KILI
- Porcupine, South Dakota; United States;
- Frequency: 90.1 MHz

Programming
- Languages: Lakota, English
- Format: Community Radio
- Affiliations: Native Voice One

Ownership
- Owner: Lakota Communications, Inc.

History
- First air date: 1983
- Call sign meaning: "Cool" in the Lakota language

Technical information
- Licensing authority: FCC
- Facility ID: 36443
- Class: C1
- ERP: 100,000 watts
- HAAT: 155 m (509 ft)
- Transmitter coordinates: 43°10′48″N 102°19′25″W﻿ / ﻿43.18000°N 102.32361°W
- Translator: 88.7 K204FB (Rapid City)

Links
- Public license information: Public file; LMS;
- Webcast: 32 kbit/s (live)
- Website: https://www.kiliradio.live/

= KILI =

Lakota radio station in Porcupine, South Dakota

KILI (90.1 FM), licensed to Porcupine, South Dakota, is a non-profit radio station broadcasting to the Lakota people on the Pine Ridge, Cheyenne River, and Rosebud Indian Reservations, part of the Great Sioux Nation.

Owned and operated by Lakota Communications, KILI serves 30,000 people on the three reservations, along with the large American Indian urban community in Rapid City, using a translator in the Mount Rushmore State's second-largest city. It seeks to preserve Native American culture and instill pride in the peoples' unique heritage.

Broadcast translator for KILI
| Call sign | Frequency | City of license | FID | ERP (W) | Class | FCC info |
|---|---|---|---|---|---|---|
| K204FB | 88.7 MHz FM | Rapid City, South Dakota | 122161 | 34 | D | LMS |

==History==
The station was founded in 1983 by members of the American Indian Movement, "the very first Indian-controlled, Indian-owned and Indian-run radio station in the U.S.," said activist Russell Means in 2006.

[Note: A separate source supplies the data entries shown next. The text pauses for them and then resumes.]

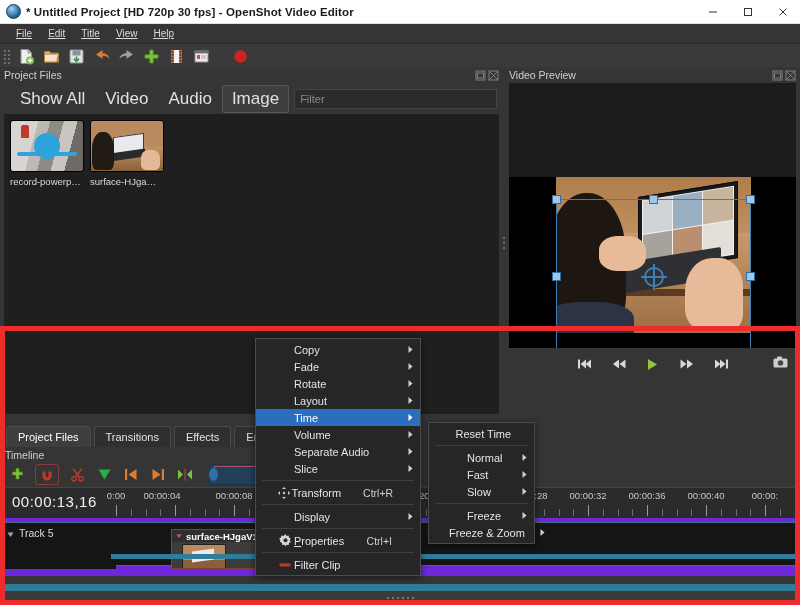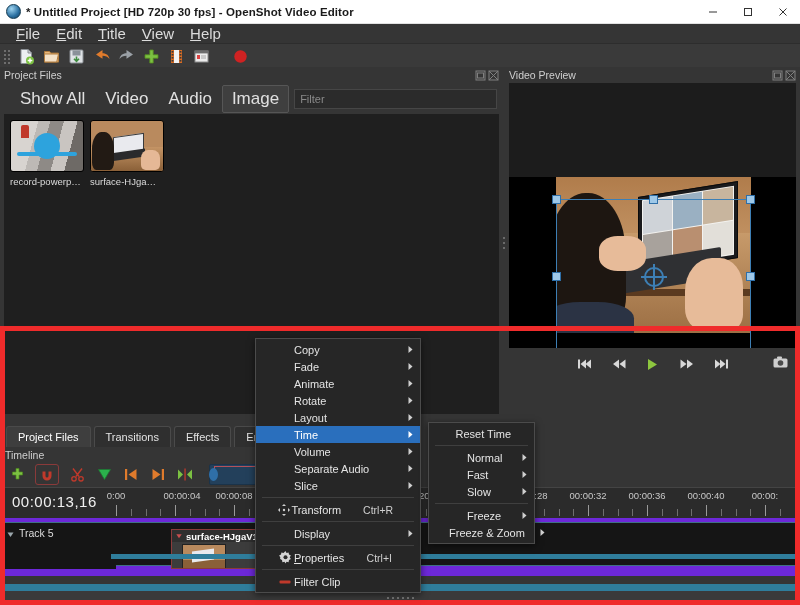"File" .menubar .mi { font-size: 15px -> 10px; text-decoration: none -> underline }
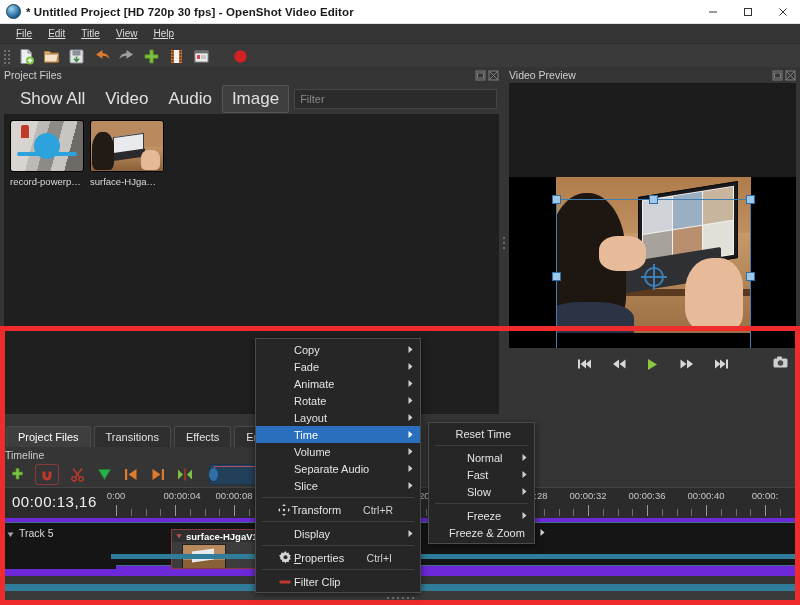"Animate" div.row { html: <div> <span></span> <span>Animate</span> <span> <svg> <path></path> </svg> </span> </div> -> none }
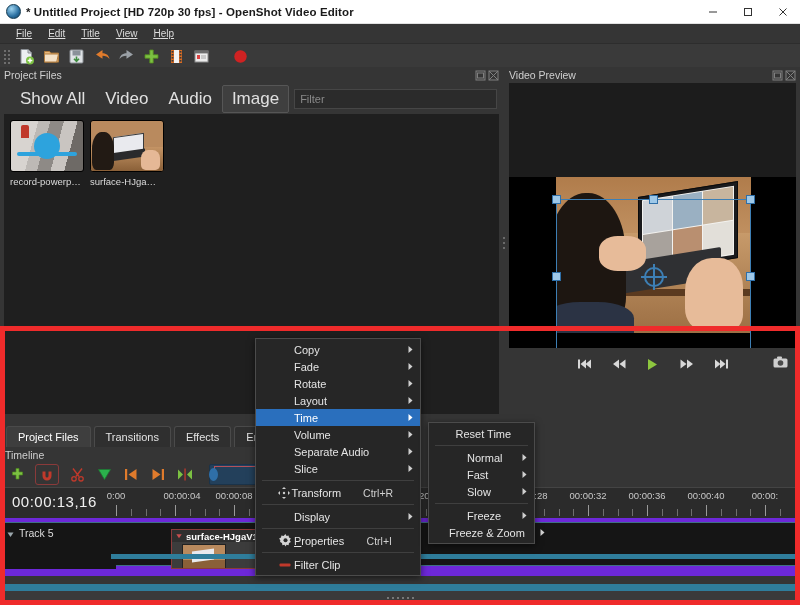"00:00:04" div.rlabel { left: 74px -> 54px }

In mid-2006, the station was off the air for several weeks when its transmitter was hit by lightning on April 15, sustaining more than $200,000 in damage.

As a non-profit endeavor, KILI is supported by public grants and tribal government funding. It is governed by a board of directors composed of community leaders, such as Nellie Two Bulls. Known as "Grandma Nellie", she was active at the local and national level as a strong proponent of the Lakota culture, beloved as a storyteller and singer prior to her death on February 18, 2007 at age 81.

On December 29, 2008; KILI announced on its website that the station will be powered by a wind turbine.

==Programming==
KILI broadcasts 22 hours daily in the Lakota language, as well as in English, from its studios on the Pine Ridge Reservation. Programs include: Morning Wakalyapi Show, an all-Lakota-language show by Francis Thunder Hawk, News of the Lakota Nation, live American Indian music performances in the evening, and frequent public service announcements.

One of its popular programs is the Blues Disc Jockey, hosted by Bryant High Horse on Sunday mornings. A Rapid City middle school teacher and guidance counselor during the week, he mixes blues tunes with humor on the air. High Horse, whose Lakota name is "Oyate Nawicajin" (meaning "Stand for his People"), is one of a group striving to preserve the Lakota language so that Lakota youth may speak and write their native language fluently. KILI's schedule includes daily instruction in the Lakota language.

The station also simulcasts live on the internet and hosts a daily national call-in show on American Indian issues, entitled Native America Calling.